Thomas Black avait quelques raisons de désespérer tout à fait. Il semblait probable que l’opération manquerait. Au lever du jour, l’horizon était couvert de brumes. De gros nuages s’élevaient du sud, précisément sur cette partie du ciel où l’éclipse devait se produire. Mais, sans doute, le dieu des astronomes eut pitié du pauvre Black, car, vers huit heures, une brise assez vive s’établit dans le nord et nettoya tout le firmament !

Ah ! quel cri de reconnaissance, quelles exclamations de gratitude s’élevèrent de la poitrine du digne savant ! Le ciel était pur, le soleil resplendissait, en attendant que la lune, encore perdue dans son irradiation, l’éteignît peu à peu !

Aussitôt les instruments de Thomas Black furent portés et installés au sommet du promontoire. Puis l’astronome les braqua sur l’horizon méridional, et il attendit. Il avait retrouvé toute sa patience accoutumée, tout le sang-froid nécessaire à son observation. Que pouvait-il craindre, maintenant ? Rien, si ce n’est que le ciel ne lui tombât sur la tête ! À neuf heures, il n’y avait plus un nuage, pas une vapeur, ni à l’horizon, ni au zénith ! Jamais observation astronomique ne s’était présentée dans des conditions plus favorables !

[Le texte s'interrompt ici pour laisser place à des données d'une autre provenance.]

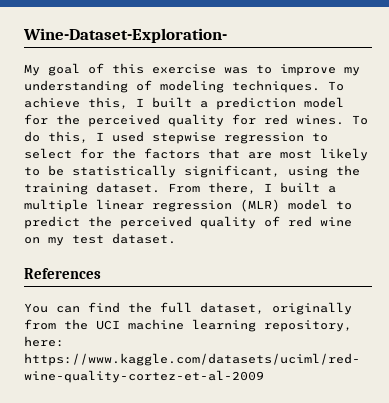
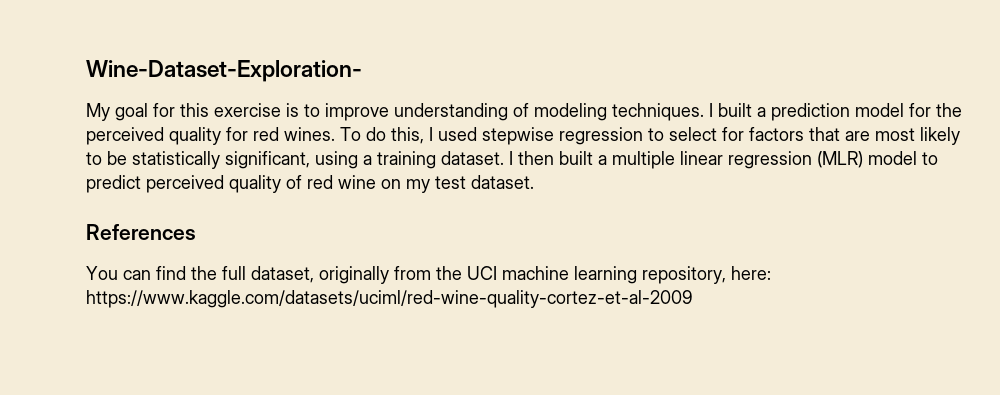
- My goal of this exercise was to improve my understanding of modeling techniques.
+ My goal for this exercise is to improve understanding of modeling techniques.
- To achieve this, I built a prediction model for the perceived quality for red wines.
+ I built a prediction model for the perceived quality for red wines.
- To do this, I used stepwise regression to select for the factors that are most likely to be statistically significant, using the training dataset.
+ To do this, I used stepwise regression to select for factors that are most likely to be statistically significant, using a training dataset.
- From there, I built a multiple linear regression (MLR) model to predict the perceived quality of red wine on my test dataset.
+ I then built a multiple linear regression (MLR) model to predict perceived quality of red wine on my test dataset.

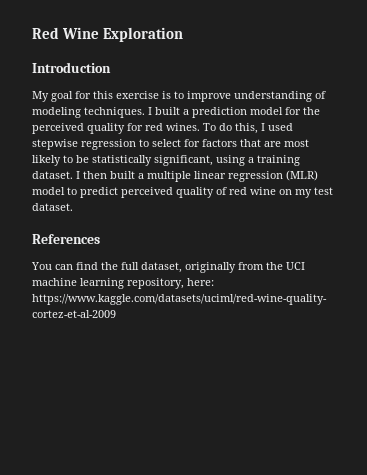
- Wine-Dataset-Exploration-
+ Red Wine Exploration
+ Introduction

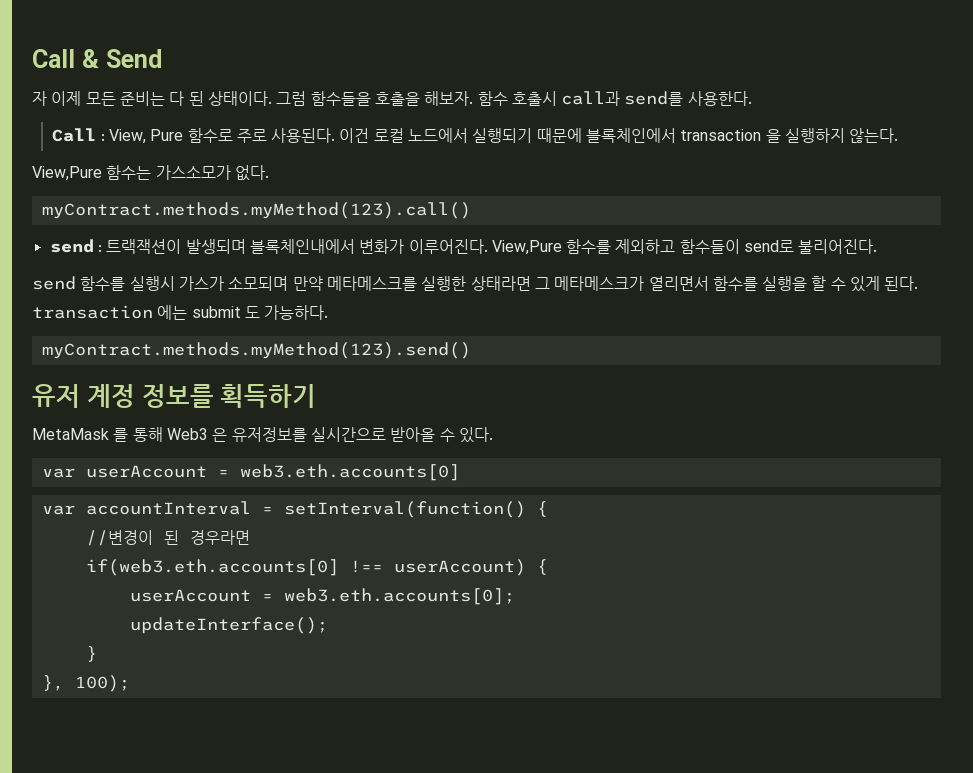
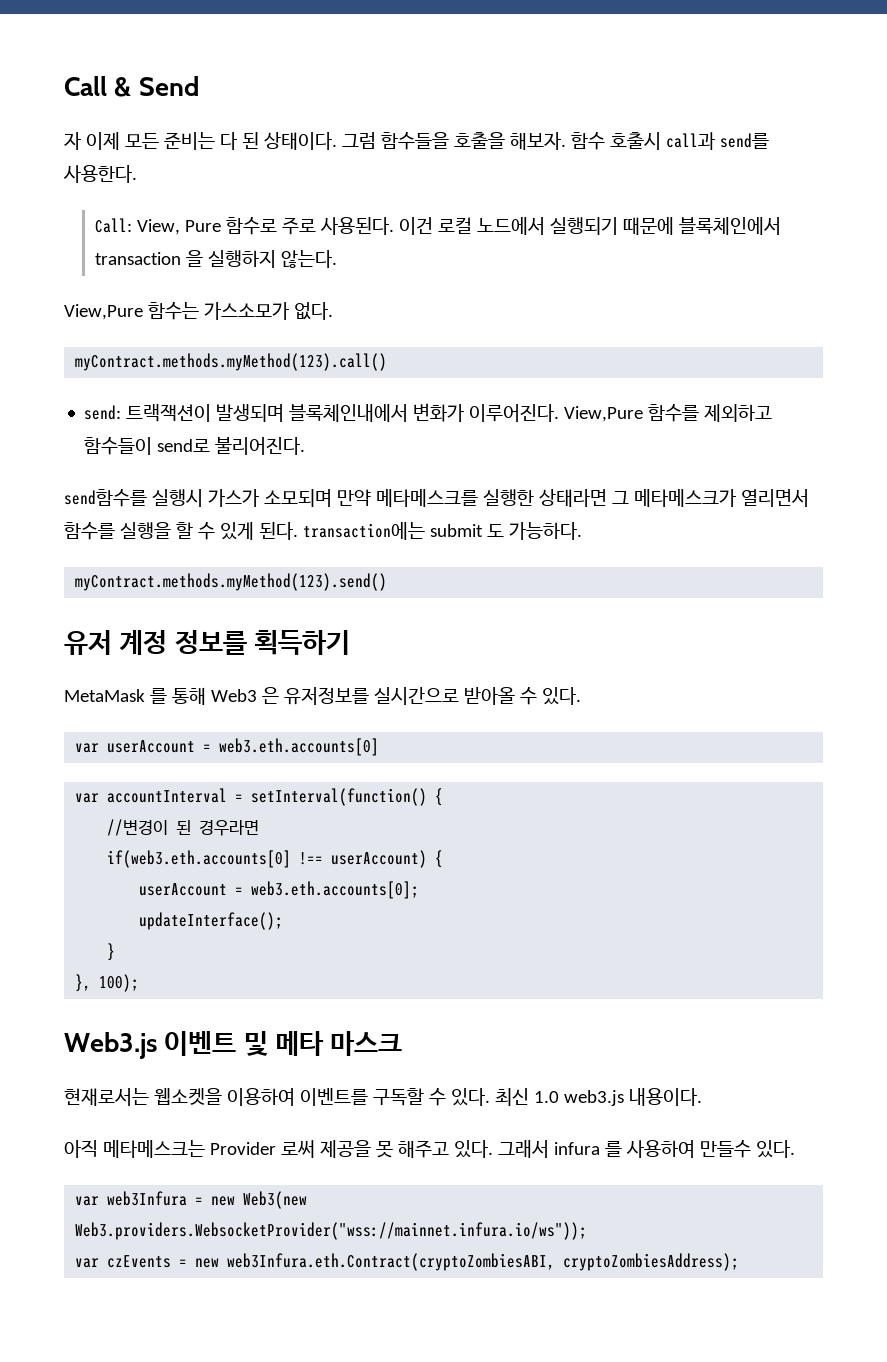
- Call : View, Pure 함수로 주로 사용된다.
+ Call: View, Pure 함수로 주로 사용된다.
- send : 트랙잭션이 발생되며 블록체인내에서 변화가 이루어진다.
+ send: 트랙잭션이 발생되며 블록체인내에서 변화가 이루어진다.
- send 함수를 실행시 가스가 소모되며 만약 메타메스크를 실행한 상태라면 그 메타메스크가 열리면서 함수를 실행을 할 수 있게 된다. transaction 에는 submit 도 가능하다.
+ send함수를 실행시 가스가 소모되며 만약 메타메스크를 실행한 상태라면 그 메타메스크가 열리면서 함수를 실행을 할 수 있게 된다. transaction에는 submit 도 가능하다.
+ Web3.js 이벤트 및 메타 마스크
+ 현재로서는 웹소켓을 이용하여 이벤트를 구독할 수 있다. 최신 1.0 web3.js 내용이다.
+ 아직 메타메스크는 Provider 로써 제공을 못 해주고 있다. 그래서 infura 를 사용하여 만들수 있다.
+ var web3Infura = new Web3(new Web3.providers.WebsocketProvider("wss://mainnet.infura.io/ws"));
+ var czEvents = new web3Infura.eth.Contract(cryptoZombiesABI, cryptoZombiesAddress);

Jasper Hobson et tous ses compagnons, Mrs. Paulina Barnett et toutes ses compagnes avaient voulu assister à l’opération. La colonie entière se trouvait réunie sur le cap Bathurst et entourait l’astronome. Le soleil montait peu à peu, en décrivant un arc très allongé au-dessus de l’immense plaine qui s’étendait vers le sud. Personne ne parlait. On attendait avec une sorte d’anxiété solennelle.

Vers neuf heures et demie, l’occultation commença. Le disque de la lune mordit sur le disque du soleil. Mais le premier ne devait couvrir complètement le second qu’entre onze heures quarante-trois minutes quinze secondes et onze heures quarante-sept minutes cinquante-sept secondes. C’était le temps assigné par les éphémérides à l’éclipse totale, et personne n’ignore qu’aucune erreur ne peut entacher ces calculs, établis, vérifiés, contrôlés par les savants de tous les observatoires du monde.